DATA RECORDS:
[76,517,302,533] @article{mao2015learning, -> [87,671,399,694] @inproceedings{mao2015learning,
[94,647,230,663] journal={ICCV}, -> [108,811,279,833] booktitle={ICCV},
--
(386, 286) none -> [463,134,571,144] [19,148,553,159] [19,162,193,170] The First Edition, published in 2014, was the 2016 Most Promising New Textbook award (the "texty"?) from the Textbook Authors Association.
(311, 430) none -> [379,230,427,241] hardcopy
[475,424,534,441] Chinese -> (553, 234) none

YOUR INSTRUCTIONS: Every line above that includes the string "none" needs to be copied.

ANSWER FOR THIS EXERCISE:
(386, 286) none -> [463,134,571,144] [19,148,553,159] [19,162,193,170] The First Edition, published in 2014, was the 2016 Most Promising New Textbook award (the "texty"?) from the Textbook Authors Association.
(311, 430) none -> [379,230,427,241] hardcopy
[475,424,534,441] Chinese -> (553, 234) none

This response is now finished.